In the document released today, the exchange has asked for more comments on the proposed rule change and has also asked for further information on queries related to the exchange-traded fund. The commission stated that it has received 25 comments on the proposed rule change so far.  It stated,

“On January 30, 2019, Cboe BZX Exchange, Inc. […] filed with the Securities and Exchange Commission, […] a proposed rule change to list and trade shares of SolidX Bitcoin Shares issued by the VanEck SolidX Bitcoin Trust […] The proposed rule change was published for comment in the Federal Register on February 20, 2019.”

It further stated

“On March 29, 2019, pursuant to Section 19(b)(2) of the Act, the commission designated a longer period within which to approve the proposed rule change, disapprove the proposed rule change, or institute proceedings to determine whether to disapprove the proposed rule change.”

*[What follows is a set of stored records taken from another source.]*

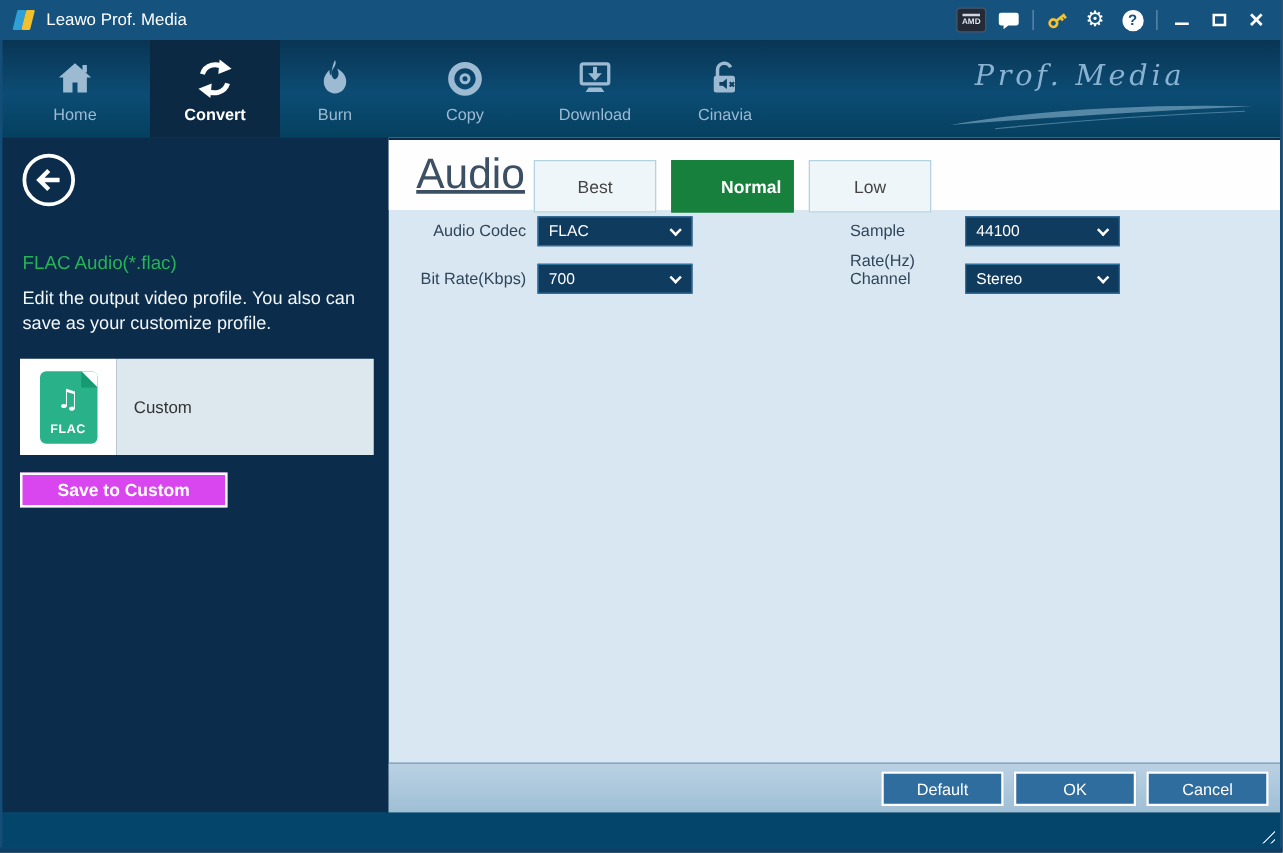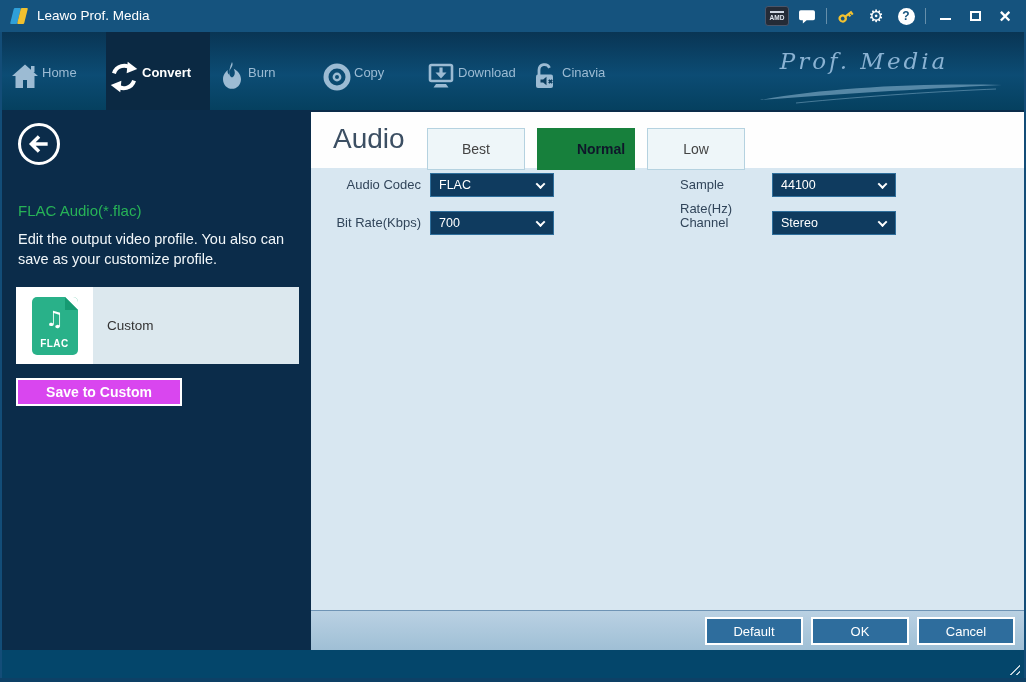--- a/index.html
+++ b/index.html
@@ -20,21 +20,21 @@
   .amd-badge .bar { width:14px; height:2px; background:#cfd6e2; margin-bottom:1.5px; }
   .tb-sep { width:1px; height:16px; background:rgba(255,255,255,.35); margin:0 4px; }
   .min-glyph { width:11px; height:8px; border-bottom:2px solid #fff; }
   .max-glyph { width:11px; height:10px; border:2px solid #fff; }
   .close-glyph { color:#fff; font-size:20px; line-height:20px; font-weight:bold; }
   .help-circle { width:17px; height:17px; border-radius:50%; background:#fff; color:#15537e; font-size:12px; font-weight:bold; display:flex; align-items:center; justify-content:center; }
   .gear-glyph { font-size:17px; color:#fff; font-family:"DejaVu Sans",sans-serif; }
 
   
   .navbar { position:absolute; top:32px; left:2px; width:1022px; height:78px; background:linear-gradient(180deg,#093554 0%,#0c4c74 55%,#05405f 100%); }
-  .tab { position:absolute; top:0; width:104px; height:78px; display:flex; flex-direction:row; align-items:center; justify-content:flex-start; color:#9cbbd3; cursor:pointer; }
+  .tab { position:absolute; top:0; width:104px; height:78px; display:flex; flex-direction:column; align-items:center; justify-content:flex-start; color:#9cbbd3; cursor:pointer; }
   .tab.active { background:#0b2943; color:#ffffff; }
   .tab-icon { margin-top:12px; height:38px; display:flex; align-items:center; justify-content:center; }
   .tab-icon svg { display:block; }
   .tab-label { font-size:13px; margin-top:2px; }
   .tab.active .tab-label { font-weight:bold; color:#fff; }
   .brand { position:absolute; right:40px; top:16px; width:240px; text-align:center; color:#8ab2d2; font-family:"DejaVu Serif","Liberation Serif",serif; font-style:italic; font-size:23px; letter-spacing:3px; }
   .brand-swoosh { position:absolute; right:18px; top:46px; }
 
   
   .left-panel { position:absolute; top:110px; left:2px; width:309px; height:540px; background:#0b2c4a; color:#eef5fa; }
@@ -48,23 +48,23 @@
   .flac-fold { position:absolute; top:0; right:0; width:0; height:0; border-top:13px solid #ffffff; border-left:13px solid transparent; }
   .flac-fold2 { position:absolute; top:0; right:0; width:0; height:0; border-bottom:13px solid #169a72; border-right:13px solid transparent; transform:translate(0,0); }
   .flac-note { position:absolute; top:10px; left:0; width:100%; text-align:center; color:#fff; font-size:21px; font-family:"DejaVu Sans",sans-serif; }
   .flac-text { color:#fff; font-size:10px; font-weight:bold; letter-spacing:.5px; margin-bottom:6px; }
   .custom-label-box { flex:1; background:#dce8ee; display:flex; align-items:center; padding-left:14px; }
   .custom-label { color:#333; font-size:13.5px; }
   .save-btn { position:absolute; left:14px; top:268px; width:166px; height:28px; background:#d946ef; border:2px solid #ffffff; color:#fff; font-size:14px; font-weight:bold; display:flex; align-items:center; justify-content:center; cursor:pointer; }
 
   .right-panel { position:absolute; top:110px; left:311px; width:713px; height:540px; background:#d8e7f1; border-top:2px solid #0b2c4a; }
   .rp-header { position:absolute; top:0; left:0; width:713px; height:56px; background:#fefefe; }
-  .rp-heading { position:absolute; left:22px; top:0; line-height:54px; font-size:28px; color:#3c4f63; }
+  .rp-heading { position:absolute; left:22px; top:0; line-height:54px; font-size:34px; color:#3c4f63;text-decoration:underline; }
   .q-btn { position:absolute; top:16px; width:98px; height:42px; display:flex; align-items:center; justify-content:center; font-size:14px; color:#444; background:#eef6f9; border:1px solid #b5d2e0; cursor:pointer; }
-  .q-btn.selected { background:#17803c; border-color:#17803c; color:#0f172a; font-weight:bold;padding-left:30px; }
+  .q-btn.selected { background:#17803c; border-color:#17803c; color:#ffffff; font-weight:bold;padding-left:30px; }
   .rp-content { position:absolute; top:56px; left:0; width:713px; height:444px; }
   .field-label { position:absolute; height:24px; line-height:24px; font-size:13px; color:#31455a; }
   .fl-right { text-align:right; }
   .dropdown { position:absolute; width:124px; height:24px; background:#0f3b5f; border:1px solid #2f6f9c; color:#fff; font-size:12.5px; display:flex; align-items:center; justify-content:space-between; padding:0 9px 0 8px; cursor:pointer; }
   .chev { width:7px; height:7px; border-right:2px solid #fff; border-bottom:2px solid #fff; transform:rotate(45deg) translate(-1px,-1px); }
   .rp-buttonbar { position:absolute; bottom:0; left:0; width:713px; height:40px; background:linear-gradient(180deg,#bad1e3,#9fbfd5); border-top:1px solid #6f94b5; }
   .dlg-btn { position:absolute; top:6px; width:98px; height:28px; background:#2e6d9d; border:2px solid #ffffff; color:#fff; font-size:13px; display:flex; align-items:center; justify-content:center; cursor:pointer; }
 
   
   .footer { position:absolute; top:650px; left:2px; width:1022px; height:28px; background:#04466b; }
@@ -125,21 +125,21 @@
   <div class="navbar">
     <div class="tab" style="left:6px">
       <span class="tab-icon">
         <svg width="34" height="34" viewBox="0 0 34 34" fill="currentColor">
             <rect x="23" y="6" width="3.5" height="6"></rect>
             <path d="M17 4.5 30 16h-3.5v12h-7.5v-8h-4v8H7.5V16H4z"></path>
           </svg>
       </span>
       <span class="tab-label">Home</span>
     </div>
-    <div class="tab active" style="left:104px">
+    <div class="tab active" style="left:118px">
       <span class="tab-icon">
         <svg width="36" height="36" viewBox="0 0 34 34">
             <g stroke="currentColor" stroke-width="3.8" fill="none">
               <path d="M7.5 13.5 A10 10 0 0 1 24 9.2"></path>
               <path d="M26.5 20.5 A10 10 0 0 1 10 24.8"></path>
             </g>
             <polygon points="20.5,2.5 29.5,9.5 19.5,13.5" fill="currentColor"></polygon>
             <polygon points="13.5,31.5 4.5,24.5 14.5,20.5" fill="currentColor"></polygon>
           </svg>
       </span>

Notably, the main concerns of the commission continue to be market manipulation and the measure taken by the platform to protect its investors. The commission is currently seeking comments on 14 queries pertaining to the VanEck Bitcoin ETF.



This includes the views of the ‘commenters’ on whether the exchange has entered “into a surveillance-sharing agreement with a regulated market of significant size related to bitcoin?”, the relationship between the Bitcoin futures markets and the Bitcoin spot market, with the focus being price formation, the relationship between the Bitcoin futures market and the proposed Bitcoin ETF, and the commenters’ views “of the Exchange’s assertions that bitcoin is arguably less susceptible to manipulation than other commodities that underlie ETPs”.

Gabor Gurbacs, Director of Digital Assets Strategy with VanEck said on Twitter,

“The VanEck SolidX #Bitcoin #ETF decision has been postponed by the SEC. We continue the hard work towards better-regulated, safer and more liquid digital assets markets. Bitcoin is too big to ignore. Vires in numeris!”